Verizon, for example, has been trying to argue since at least 2014 that the FCC’s net neutrality rules’ ban on paid prioritization - which prevents ISPs from letting deep-pocketed content companies buy their way to a distinct network performance advantage over smaller competitors - harms the hearing impaired.

Comcast lobbyists have repeated the false claim in their attempt to lift the FCC ban on unfair paid prioritisation deals. It claimed people who are sick and/or disabled cannot currently get access to the services they need because of the FCC’s current net neutrality rules. But both the 2010 and 2015 FCC rules carved out massive, obvious exceptions for such services.

Comcast knows this and so do the various groups who represent the sick who need these particular services. But that has not stopped comedy FCC boss Ajit Pai parroting the telcos line.

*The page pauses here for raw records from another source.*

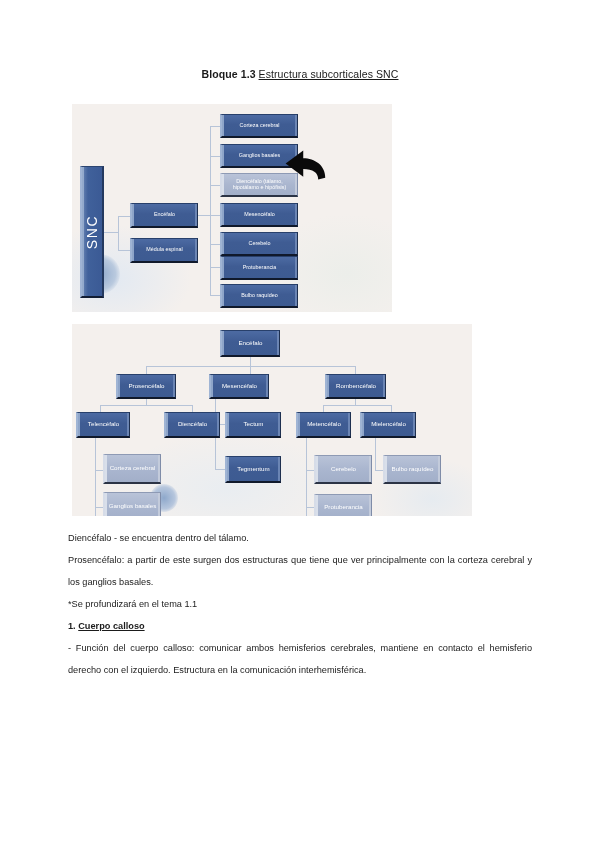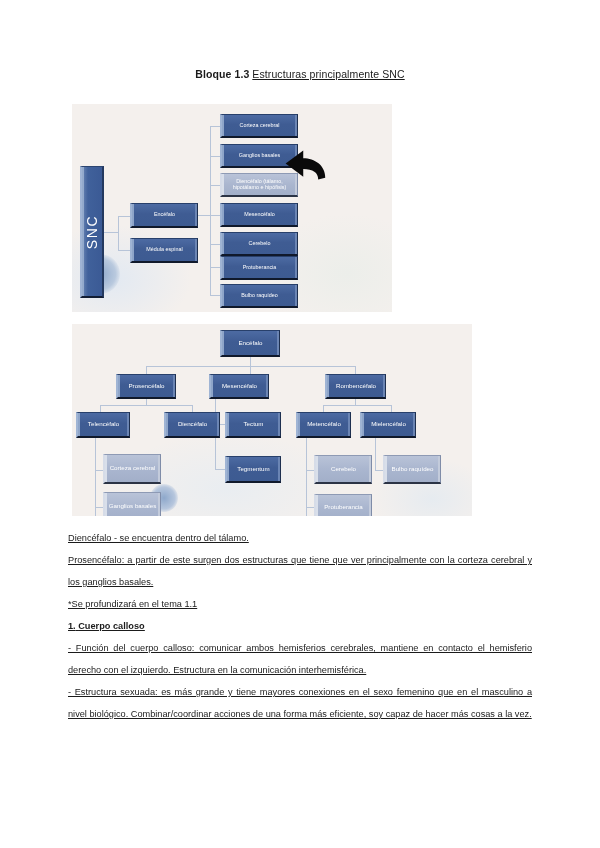"Estructuras principalmente SNC" span.title-underline { text: Estructuras principalmente -> Estructura subcorticales }
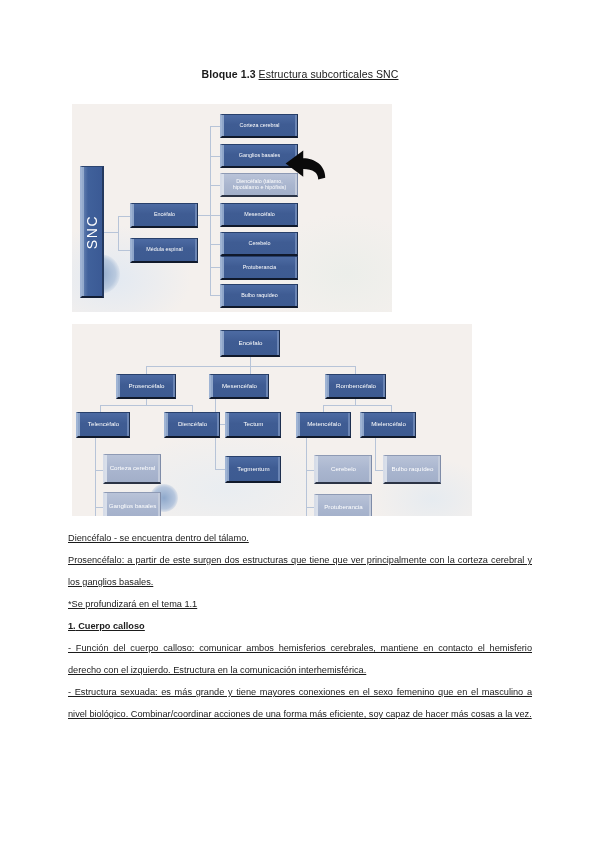"Diencéfalo - se encuentra dentro" div.body-text { text-decoration: underline -> none }
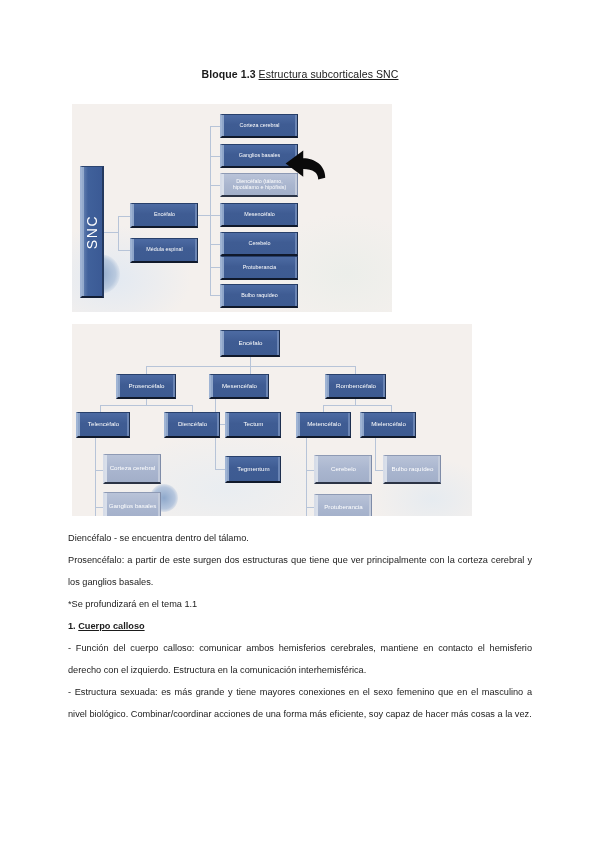"- Estructura sexuada: es más" p.p-just { html: <p>- Estructura sexuada: es más grande y tiene mayores conexiones en el sexo femenino que en el masculino a nivel biológico. Combinar/coordinar acciones de una forma más eficiente, soy capaz de hacer más cosas a la vez.</p> -> none }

During a speech in which he tried to defend his agency from the massive backlash to its assault on net neutrality he said: “By ending the outright ban on paid prioritisation, we hope to make it easier for consumers to benefit from services that need prioritisation—such as latency-sensitive telemedicine. By replacing an outright ban with a robust transparency requirement and FTC-led consumer protection, we will enable these services to come into being and help seniors."

But surely Pai knows that the existing rules cover that, after all the body he oversees is supposed to be enforcing these rules.

In fact, in the small print of his own plan the “robust transparency requirements” and “FTC-led consumer protection” are eliminated so those needing those services are stuffed anyway.